The website platforms fourteen headline team members – eight of whom belong to the core team, the other six serving on the project’s advisory board. Every single member is provided with a corresponding LinkedIn profile which, from the handful we sampled, appear to be embedded in large and relevant networks.
There appears to be a healthy emphasis on transparency with the aforementioned CEO, Dominik Thor, making himself accessible both via email and a long series of Youtube posts that have been collated into a playlist, explaining in much more granular detail each aspect of the project – including its legal aspects.
Fifteen percent of the project’s budget is being set aside specifically for marketing.
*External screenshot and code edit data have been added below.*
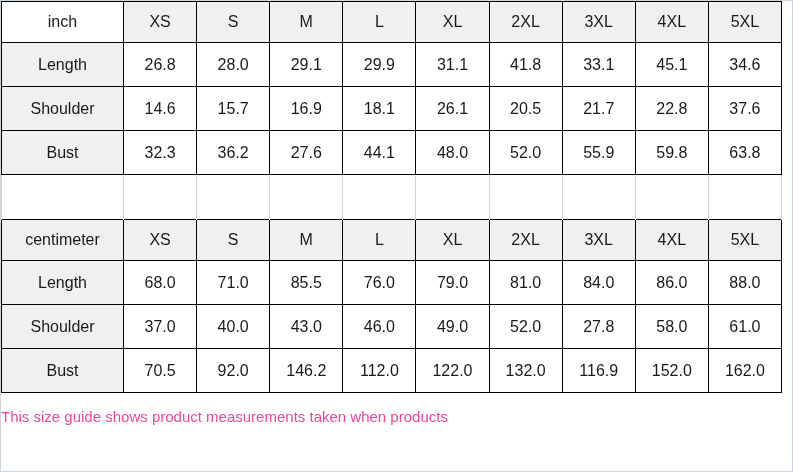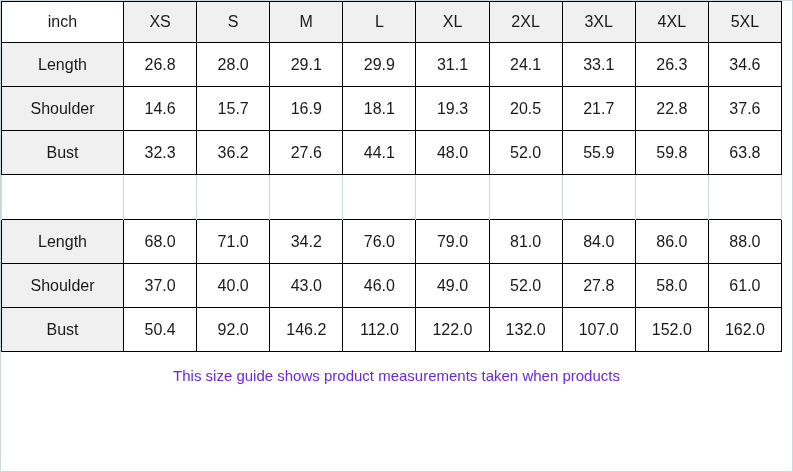--- a/index.html
+++ b/index.html
@@ -41,24 +41,24 @@
   tr.data-row td.label-cell { background: var(--label-bg, #f0f0f0); }
   tr.gap-row td {
     height: 44px;
     border: none;
     border-left: 1px solid var(--container-border, #ccd6e0);
     border-right: 1px solid var(--container-border, #ccd6e0);
     background: #ffffff;
   }
   .footer-note {
     margin-top: 13px;
-    text-align: center;
+    text-align: left;
     font-size: 15px;
     line-height: 21px;
-    color: #6d28d9;
+    color: #ec4899;
   }
 </style>
 </head>
 <body>
 
 <div class="widget">
   <table class="size-table">
     <colgroup>
         <col class="first-col">
         <col>
@@ -84,32 +84,32 @@
           <td>4XL</td>
           <td>5XL</td>
         </tr>
         <tr class="data-row">
           <td class="label-cell">Length</td>
           <td>26.8</td>
           <td>28.0</td>
           <td>29.1</td>
           <td>29.9</td>
           <td>31.1</td>
-          <td>24.1</td>
+          <td>41.8</td>
           <td>33.1</td>
-          <td>26.3</td>
+          <td>45.1</td>
           <td>34.6</td>
         </tr>
         <tr class="data-row">
           <td class="label-cell">Shoulder</td>
           <td>14.6</td>
           <td>15.7</td>
           <td>16.9</td>
           <td>18.1</td>
-          <td>19.3</td>
+          <td>26.1</td>
           <td>20.5</td>
           <td>21.7</td>
           <td>22.8</td>
           <td>37.6</td>
         </tr>
         <tr class="data-row">
           <td class="label-cell">Bust</td>
           <td>32.3</td>
           <td>36.2</td>
           <td>27.6</td>
@@ -125,25 +125,37 @@
           <td></td>
           <td></td>
           <td></td>
           <td></td>
           <td></td>
           <td></td>
           <td></td>
           <td></td>
           <td></td>
         </tr>
+        <tr class="header-row">
+          <td class="unit-cm">centimeter</td>
+          <td>XS</td>
+          <td>S</td>
+          <td>M</td>
+          <td>L</td>
+          <td>XL</td>
+          <td>2XL</td>
+          <td>3XL</td>
+          <td>4XL</td>
+          <td>5XL</td>
+        </tr>
         <tr class="data-row">
           <td class="label-cell">Length</td>
           <td>68.0</td>
           <td>71.0</td>
-          <td>34.2</td>
+          <td>85.5</td>
           <td>76.0</td>
           <td>79.0</td>
           <td>81.0</td>
           <td>84.0</td>
           <td>86.0</td>
           <td>88.0</td>
         </tr>
         <tr class="data-row">
           <td class="label-cell">Shoulder</td>
           <td>37.0</td>
@@ -151,27 +163,27 @@
           <td>43.0</td>
           <td>46.0</td>
           <td>49.0</td>
           <td>52.0</td>
           <td>27.8</td>
           <td>58.0</td>
           <td>61.0</td>
         </tr>
         <tr class="data-row">
           <td class="label-cell">Bust</td>
-          <td>50.4</td>
+          <td>70.5</td>
           <td>92.0</td>
           <td>146.2</td>
           <td>112.0</td>
           <td>122.0</td>
           <td>132.0</td>
-          <td>107.0</td>
+          <td>116.9</td>
           <td>152.0</td>
           <td>162.0</td>
         </tr>
       </tbody>
   </table>
   <div class="footer-note">
     <div>This size guide shows product measurements taken when products</div>
   </div>
 </div>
The headline team includes one dedicated marketer and, at this early stage in the project’s life cycle, is adopting a strong emphasis on its bounty program.
The bounty program places a focus specifically on referral programs, YT influencers and – interestingly – token incentives to those who advertise themselves as a follower of the project on the Telegram platform.
There also appears to be a range of strategies being employed by the team to encourage content creation to get its message out to the wider public – something whose importance many ICOs fail to grasp.
Tokenomics and RoadMap
Interestingly, tokens are minted on the fly as contributions are received. The project team has cited traditional frustrations with token sales resulting in prolonged waits – sometimes extending into months – before tokens are distributed.
Anyone contemplating participating in the token sale is urged to send through a small amount initially to test the contribution mechanism (tokens should appear automatically in contributor’s own wallet shortly after sending).
The project’s is hard-capped at $20 million dollars, 30% of tokens will be held in reserve with six-month staged vesting applied over a two year period – ordinarily a strong signal of commitment to the project from a team that expect to have the product launched by the end of the current calendar year (2018).
The token’s economics are not particularly complicated – the token itself will simply be required to gain access to the products and services that the platform will offer.
As stated, the general feeling among market analysts is that blockchain technologies make for a perfect fit for the Intellectual Property industry. The question appears then to be who will win the race to lead the market.
The IPCHAIN Database proposition appears to have emerged as a genuine contender in the field, having signed a string of partnerships that should give it some early competitor advantage.
With a technical implementation for the infrastructure that should be relatively straight-forward, it appears that the prospects for the success of this project – or indeed any other, similar project out there – will be its ability to form the kinds of strategic partnerships necessary to give it the visibility needed within both industry and academia to undergo the kind of growth to make a market leader.